SAMARINDA: Anggota DPRD Kalimantan Timur Abdulloh menyebutkan adanya keterbatasan ruang bagi masyarakat dalam menyampaikan aspirasi selama masa reses sebagai bentuk kemunduran dalam upaya menjaring kebutuhan publik.
Ia menilai bahwa mekanisme reses seharusnya menjadi wadah terbuka dan partisipatif untuk mendengarkan serta menindaklanjuti usulan warga, khususnya terkait bantuan hibah dan bantuan sosial (bansos) bagi fasilitas keagamaan seperti masjid dan musholla.
“DPRD reses mestinya bisa menyerap semua aspirasi.
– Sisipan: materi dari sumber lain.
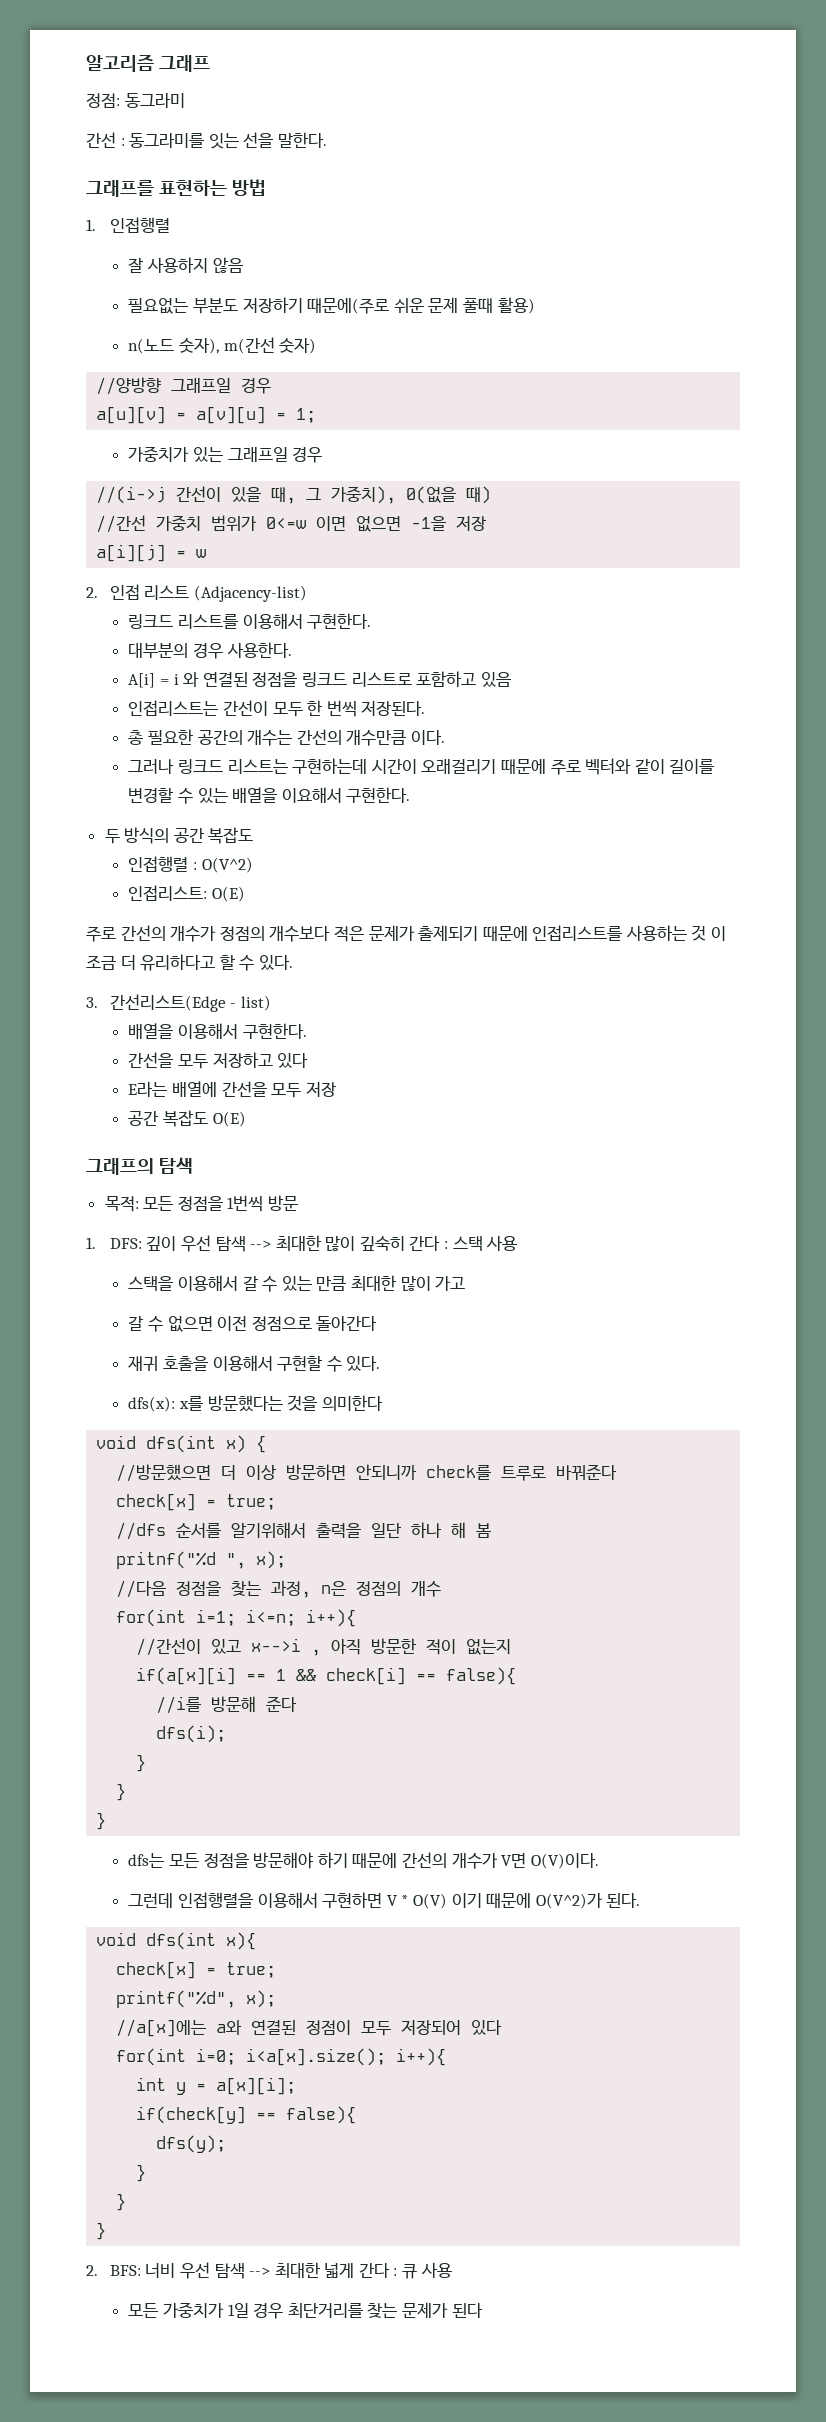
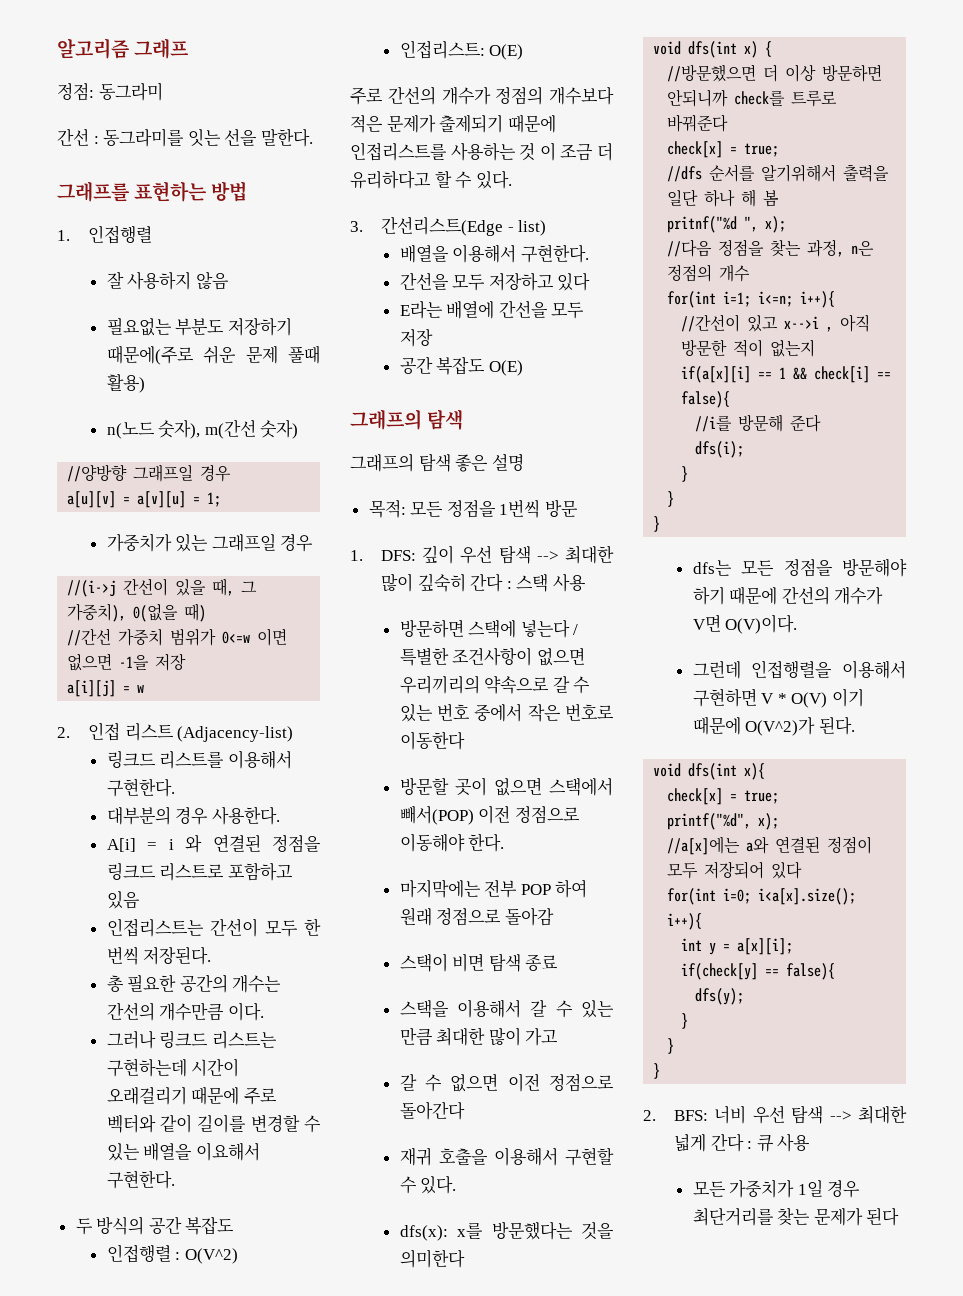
(194, 1165) none -> [350,453,524,472] // 그래프의 탐색 좋은 설명
(518, 1243) none -> [399,619,579,638] [399,647,585,666] [399,675,591,694] [399,703,614,722] [399,731,465,750] [399,777,613,796] [399,805,580,825] [399,833,505,852] [399,879,588,898] [399,907,554,926] [399,953,559,972] // 방문하면 스택에 넣는다 / 특별한 조건사항이 없으면 우리끼리의 약속으로 갈 수 있는 번호 중에서 작은 번호로 이동한다 // 방문할 곳이 없으면 스택에서 빼서(POP) 이전 정점으로 이동해야 한다. // 마지막에는 전부 POP 하여 원래 정점으로 돌아감 // 스택이 비면 탐색 종료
Tapi kalau seperti sekarang, media saja tidak bisa masuk, terlebih usulan masyarakat juga sulit menyampaikan. Ada pembatasan-pembatasan,” ujar Abdulloh, saat dikonfirmasi pada Senin, 28 Juli 2025.
Ketua Komisi III DPRD Kaltim ini menekankan bahwa hasil reses yang terangkum dalam Pokok-pokok Pikiran (Pokir) anggota dewan seharusnya ditindaklanjuti secara konkret melalui mekanisme penganggaran, terutama dalam APBD Perubahan.
Ia berpendapat bahwa aspirasi masyarakat dapat diakomodasi melalui skema hibah atau bansos, sebab jalur belanja langsung tak memungkinkan untuk usulan-usulan yang bersifat kemasyarakatan dan sosial.
“Maksud saya, akomodir saja masyarakat untuk mengusulkan dan itu diatur oleh undang-undang bahwa DPRD harus menyerap aspirasi masyarakat, dan tentunya usulan masyarakat itu hanya dapat diakomodir dengan bentuk bansos,” terangnya.
Namun dalam pelaksanaannya, Abdulloh mengaku menemukan sejumlah kendala, baik dari sisi teknis maupun kebijakan yang bersumber dari perbedaan pemahaman antar lembaga pemerintah daerah.
Ia mengkritik pernyataan Badan Perencanaan Pembangunan Daerah (Bappeda) Kaltim yang menyebutkan bahwa penghapusan alokasi hibah dan bansos merupakan arahan langsung dari Gubernur.
Menurutnya, narasi tersebut tidak selaras dengan kenyataan, bahkan berpotensi menyesatkan opini publik.
“Fraksi Golkar garda terdepan untuk mengawal kebijakan Gubernur, karena tidak popular dengan apa yang disampaikan oleh Bappeda yang selalu bilang ini kebijakan Gubernur dan ini masalah teknis serta Gubernur tidak sampai mencampuri kesitu,” tuturnya.
Ia juga mengungkapkan dinamika dalam proses penganggaran yang terjadi antara legislatif dan eksekutif. Salah satu contohnya adalah pembahasan di Balikpapan yang sempat menghasilkan kesepakatan soal pengakomodasian hibah dan bansos, namun berubah tanpa kejelasan menjelang rapat paripurna.
“Rapat di Balikpapan sudah deal untuk mengakomodir hibah dan bansos, begitu mendekati rapat paripurna berubah lagi padahal sudah dibahas pagi hingga sore,” terang mantan Ketua DPRD Balikpapan itu.
Abdulloh menilai, alasan teknis seperti keterbatasan waktu maupun keberadaan regulasi turunan berupa Peraturan Gubernur (Pergub) tidak seharusnya dijadikan alasan untuk menolak aspirasi masyarakat.
Ia meyakini bahwa jika ada kemauan politik dari kepala daerah, maka seluruh perangkat birokrasi seharusnya turut bekerja secara selaras.
“Alasan masalah waktu dan Pergub ini hanya soal teknis dan Gubernur tidak memikirkan sampai ke sana terkait hibah dan bansos. Tidak mungkin Gubernur tidak menyetujui,” tutupnya.